Figure 1(a) shows PDMS (top/blue) and Nylon (bottom/orange) Raman spectra obtained by averaging measurements from three Raman images of pure phantoms for an offset Δs=0  mm. Figure 1(b) shows a schematic of the imaging protocol of the optical phantoms, including a conceptual depiction of the path of higher probability followed by photons collected from spatial offset measurements. SORS hyperspectral images were acquired by fixing the laser line on one side of the square field-of-view of the system, and the surface was scanned by the detection line. The scanned line started at the same position as the laser line (Δs=0  mm) with subsequent measurements acquired at larger spatial offsets Δs by 250  μm increments, totaling 40 measurements per phantom. The imaging spectrometer acquired one Raman image for each of the 40 positions of the scanning line. Each of those images had 1024×42  pixels. The larger dimension (1024 pixels wide) consisted of the wavenumber shift values associated with the x-axis of 42 Raman spectra, each with a different position along the scan line. Each image of a line was acquired with an exposure time of 20 s. The scanning direction (perpendicular to the scan line) corresponded to increasing spatial offset values Δs between the laser line and the scanning line. The resulting hyperspectral image was of dimension 1024×42×40, i.e., a wavenumber shift dimension and two spatial dimensions. The square field of view was positioned in the center of the optical phantoms to eliminate edge effects. This protocol was repeated for each of the 60 optical phantoms described in Sec. 2.1.

Fig. 1.

Fig. 1

Schematic depiction of the experimental protocol used to image the two-layer PDMS/Nylon optical phantoms: (a) spectra of pure PDMS (blue/top) and Nylon (orange/bottom) obtained by averaging n measurements acquired with the line-scanning system with a spatial offset Δs=0  mm; (b) SORS imaging protocol associated with a fixed laser line and a detection line scanned at different offsets values Δs from 0 to 10 mm by 0.25 mm increments. The imaging protocol was repeated for all 60 optical phantoms, each with different layer thicknesses t and optical properties (absorption and elastic scattering).
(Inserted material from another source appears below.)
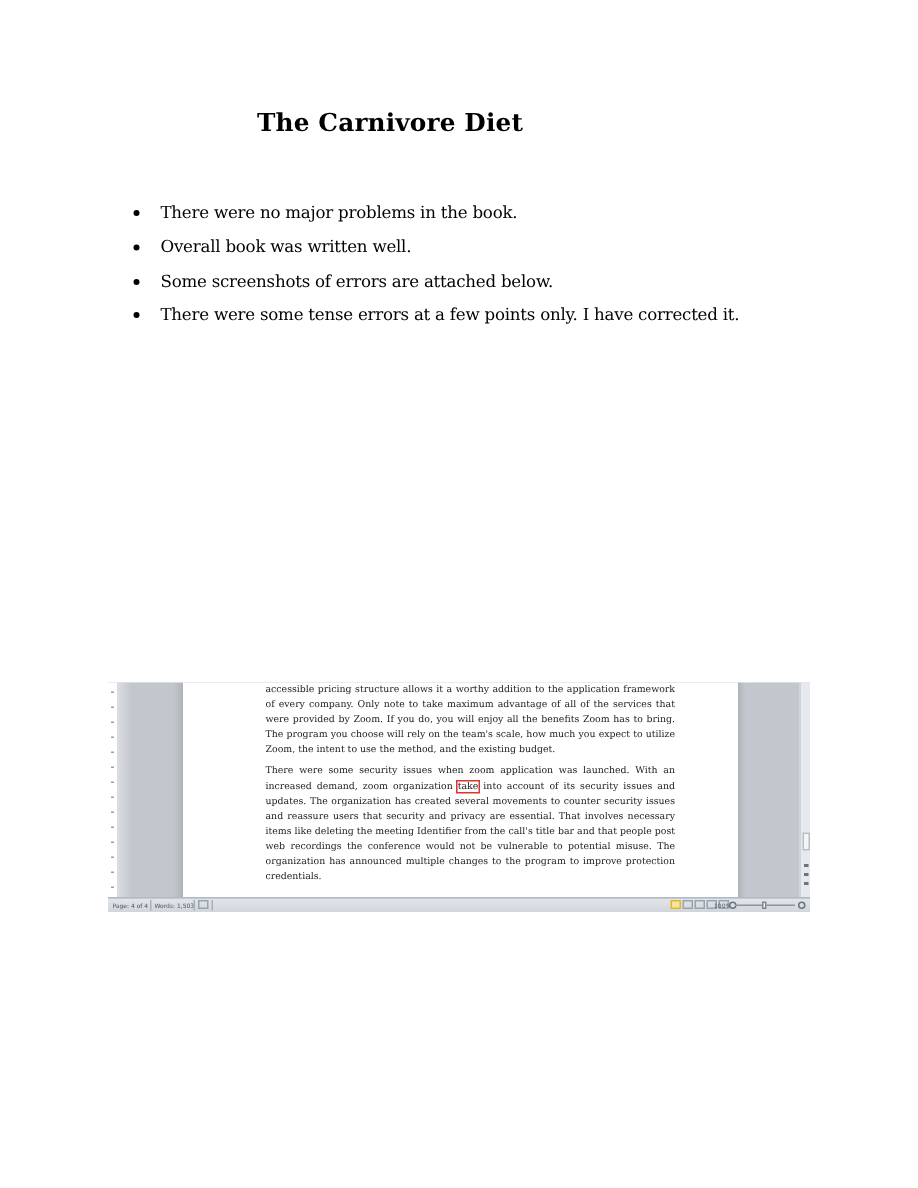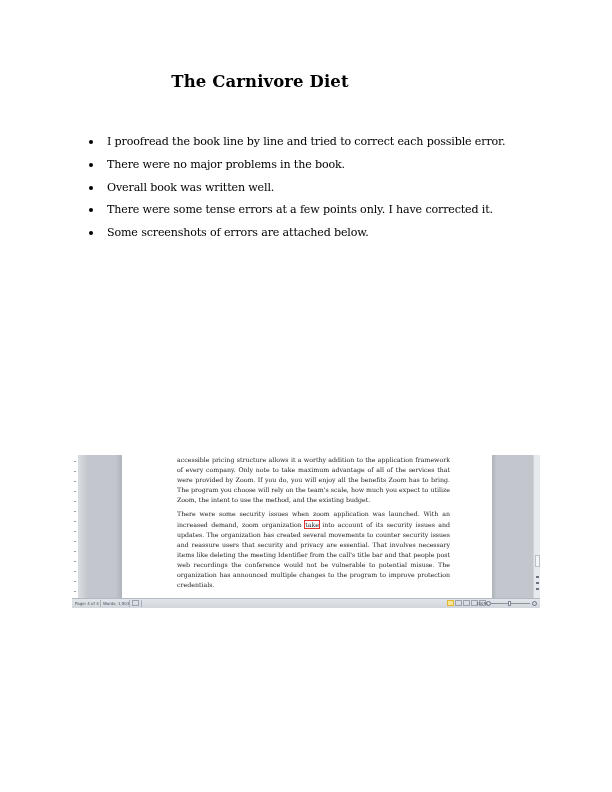"I proofread the book line" li { html: <li><span></span><span>I proofread the book line by line and tried to correct each possible error.</span></li> -> none }
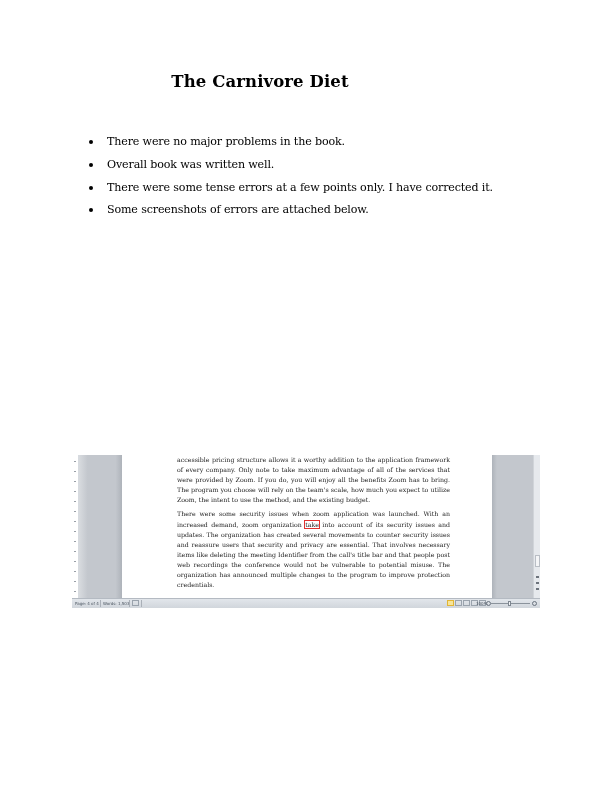"There were some tense errors" li { order: before "Some screenshots of errors are" -> after "Some screenshots of errors are" }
Two different calibration measurements were made for (1) Raman shift calibration on the spectrometer and (2) system response and illumination uniformity correction. Acetaminophen Raman imaging served as a wavenumber shift standard for calibrating the Raman shifts associated with pixels on the CCD sensor of the spectrometer. An acetaminophen calibration image was acquired as the average of a series of three images at 500 ms per line (total: 20 s). System response correction was done by imaging a relative intensity correction standard developed for Raman Spectroscopy at 785-nm excitation from the National Institute of Standards and Technology (NIST), reference material number 2241. The NIST standard calibration image corresponded to the average of a series of four images at 5 s per line (total: 200 s).

2.4. Data Processing

2.4.1. Spectral pre-processing

Processing was done using Python 3.12 with common libraries, including Numpy, Pandas, and SciPy, as well as the custom open-sourced code, the Open Raman Processing Library (ORPL).41 One SORS image was composed of 40 Raman images, stored as raw TIFF files. The TIFF files stored information from 1024 pixels (wavenumber axis) × 42 pixels (spatial dimension transverse to the scan line). The first 120 pixels along the wavenumber axis were truncated out of the image files as they correspond to the wavelength range below the high-pass filter cutoff. Cosmic rays were automatically identified and removed using tools available in ORPL. The acetaminophen calibration image was then used to correct for the x-axis curvature of the Raman bands on the spectrometer CCD sensor, known as “smile” spectral distortions. This calibration frame was also used to correlate pixel numbers to wavenumber values based on the known locations of the acetaminophen Raman bands. The NIST standard calibration image was used for the system response and illumination uniformity corrections. Intrinsic fluorescence from the optical phantoms was then removed using the Bubblefill algorithm from ORPL. Finally, standard normal variate (SNV) normalization was applied to each of the 42 Raman spectra composed of 904 wavenumber values.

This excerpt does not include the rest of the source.